Then I wrote a query statement:
SELECT * FROM T_UserInfo where userid = 'abcde6ef'
Select the preceding statement and press Ctrl + L, as shown in figure
This is the execution plan of MSSQL: Table scan: Scan rows in the table
Then let's take a look at the read/write of the statement to IO:
Run: SET STATISTICS IO ON
Then run the SQL statement: SELECT * FROM T_UserInfo WHERE USERID = 'abcde6ef'
The following figure shows how to switch to the disappear column:
Table 't_ userinfo '. Scan count 1, logical read 1, physical read 0, pre-read 0.
Explain the meaning:
The four values are:
Number of scans performed;
The number of pages read from the data cache;
The number of pages read from the disk;
Number of pages cached for query
Important: if there are multiple ways to write an SQL query, the logical read (logical reads) in the four values determines which one is optimal.

Next we will create a clustered index for it.
Run create clustered index INDEX_Userid ON T_UserInfo (Userid)
Then run SELECT * FROM T_UserInfo where userid = 'abcde6ef'
Switch to the Message bar:
Table 't_ userinfo '. Scan count 1, logical read 2, physical read 0, pre-read 0.
In this case, the logic read is changed from 1 to 2,
We have added an index page. When we query the page, we need to read two pages (one index page + one data page). At this time, the efficiency is not as good as that of no index.
Select the query statement and then Ctrl + L, for example:



Clustered index search: scans rows in a specific range in the clustered index.
The index is used.
OK. Now you should know the MSSQL query plan and how to view the read consumption of IO!


Next we will continue:

Now I will change the test data to 1000 records.
Execute set statistics io on and then
SELECT * FROM T_UserInfo where userid = 'abcde6ef'
Without a clustered index:
Table 't_ userinfo '. Scan count 1, logical read 7, physical read 0, pre-read 0.
When a clustered index is added: create clustered index INDEX_Userid ON T_UserInfo (Userid)
Table 't_ userinfo '. Scan count 1, logical read 2, physical read 0, pre-read 0.
(In fact, we read an index page and a data page)
In this way, the index query advantage is displayed when the data volume is slightly larger.



Summary:
When you build an SQL statement, press Ctrl + L to see how the statement is executed, whether to use index scan or table scan?
You can use set statistics io on to view logical reads and complete different SQL statements with the same function.
The smaller the query speed, the faster the query speed (of course, do not look for an example with only a few hundred records to counter me ).

Let's go further:
OK. Now let's take a look at it again.
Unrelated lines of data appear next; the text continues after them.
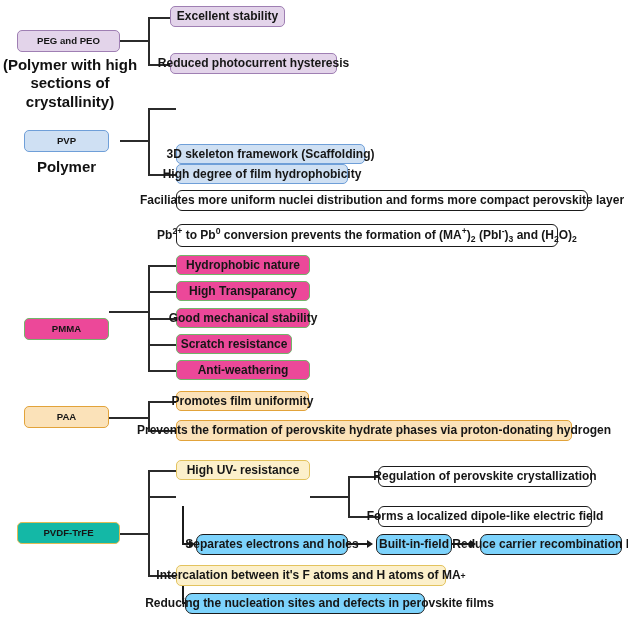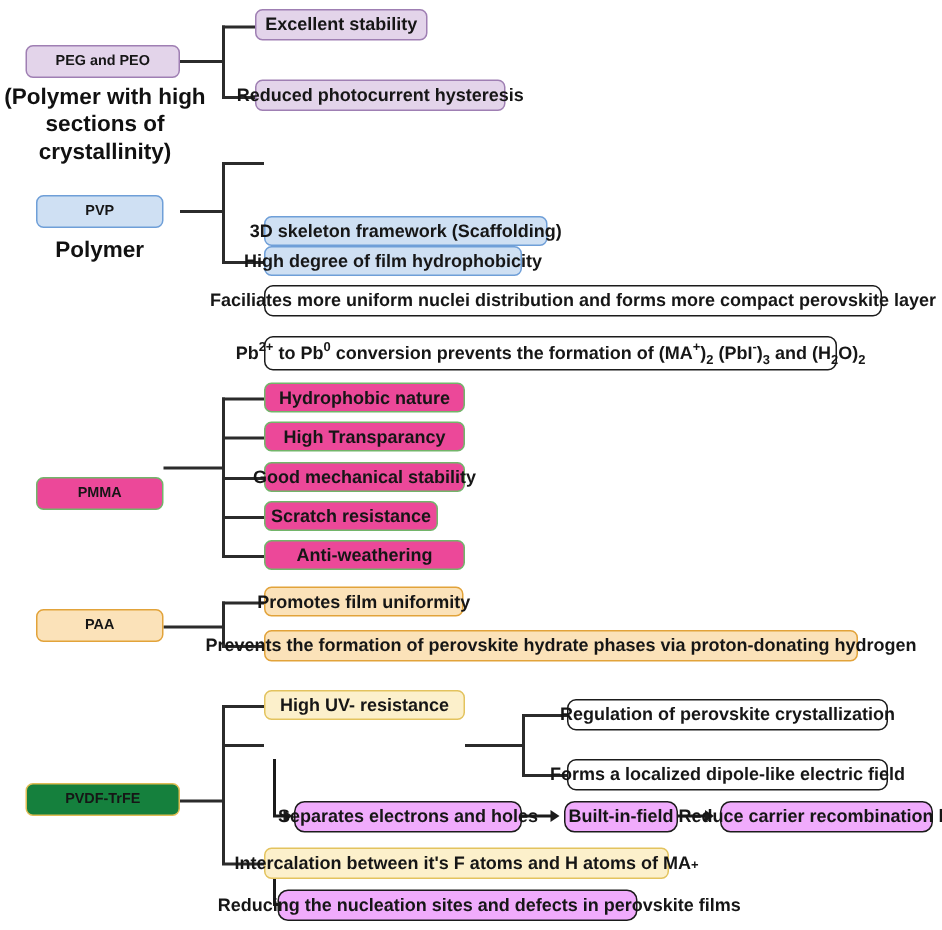--- a/index.html
+++ b/index.html
@@ -34,24 +34,24 @@
   }
 
   
   .root{ font-size:9.6px; }
 
   
   .purple{ background:#e3d4ea; border:1.2px solid #9f7fb3; }
   .blue  { background:#cfe0f3; border:1.2px solid #6f9fd8; }
   .green { background:#ec4899; border:1.2px solid #72b56a; }
   .orange{ background:#fbe2b9; border:1.2px solid #e2a33a; }
-  .cream { background:#15803d; border:1.2px solid #e0bc55; }
+  .cream { background:#14b8a6; border:1.2px solid #e0bc55; }
   .creamlite{ background:#fcf0cb; border:1.2px solid #e3c35e; }
   .white { background:#ffffff; border:1.6px solid #1b1b1b; border-radius:6px;}
-  .whiteR{ background:#f0abfc; border:1.6px solid #1b1b1b; border-radius:7px;}
+  .whiteR{ background:#7dd3fc; border:1.6px solid #1b1b1b; border-radius:7px;}
 
   
   .caption{
     position:absolute;
     font-size:15px;
     font-weight:bold;
     color:#111;
     text-align:center;
     line-height:1.22;
     z-index:2;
Let's change the SQL statement to see how MSSQL executes this SQL statement?
Now remove the INDEX: drop index T_UserInfo.INDEX_Userid
Now open [show statement execution details]: SET SHOWPLAN_ALL ON
Then run: SELECT * FROM T_UserInfo where userid like 'abcde8%'
See the result bar: some specific parameters in the result, such as IO consumption and CPU consumption.
Here we only look at StmtText:
SELECT * FROM T_UserInfo where userid like 'abcde8%'
| -- Table Scan (OBJECT :( [student]. [dbo]. [T_UserInfo]), WHERE :( like ([T_UserInfo]. [Userid], 'abcde8% ', NULL )))
Ctrl + L view the execution plan of the graph at this time:


I add an index:
Disable: SET SHOWPLAN_ALL OFF
Run create clustered index INDEX_Userid ON T_UserInfo (Userid)
Enable: SET SHOWPLAN_ALL ON
Run: SELECT * FROM T_UserInfo where userid like 'abcde8%'
View StmtText:
SELECT * FROM T_UserInfo where userid like 'abcde8%'
| -- Clustered Index Seek (OBJECT :( [student]. [dbo]. [T_UserInfo]. [INDEX_Userid]), SEEK :( [T_UserInfo]. [Userid]> = 'abcde8' AND [T_UserInfo]. [Userid] <'abcde9'), WHERE :( like ([T_UserInfo]. [Userid], 'abcde8% ', NULL) ordered forward) Ctrl + L to view the graph row execution plan at this time:
Ctrl + L view the execution plan of the graph at this time:

When there is an index, we can write another SQL statement:
SET SHOWPLAN_ALL ON
SELECT * FROM T_UserInfo where left (USERID, 4) = 'abcde8%'
View StmtText:
SELECT * FROM T_UserInfo where left (USERID, 4) = 'abcde8%'
| -- Clustered Index Scan (OBJECT :( [student]. [dbo]. [T_UserInfo]. [INDEX_Userid]), WHERE :( substring ([T_UserInfo]. [Userid], 1, 4) = 'abcde8% '))
Ctrl + L view the execution plan of the graph at this time:


Let's take a look at the IO operations in three cases.
They are as follows:
First case: Table 't_ userinfo '. Scan count 1, logical read 7, physical read 0, pre-read 0.
Case 2: Table 't_ userinfo '. Scan count 1, logical read 3, physical read 0, pre-read 0.
Case 3: Table 't_ userinfo '. 1 scan count, 8 logical reads, 0 physical reads, and 0 pre-reads.
Note:
For the first time, we scanned the table and scanned 7 pages, that is, the full table scan.
The second index scan scanned one page of index and two pages of data.
The third is index scan + Table scan, which scans one page of index and seven pages of data.
[The graphical interface also consumes CPU and IO resources. You can also see which one is the best.]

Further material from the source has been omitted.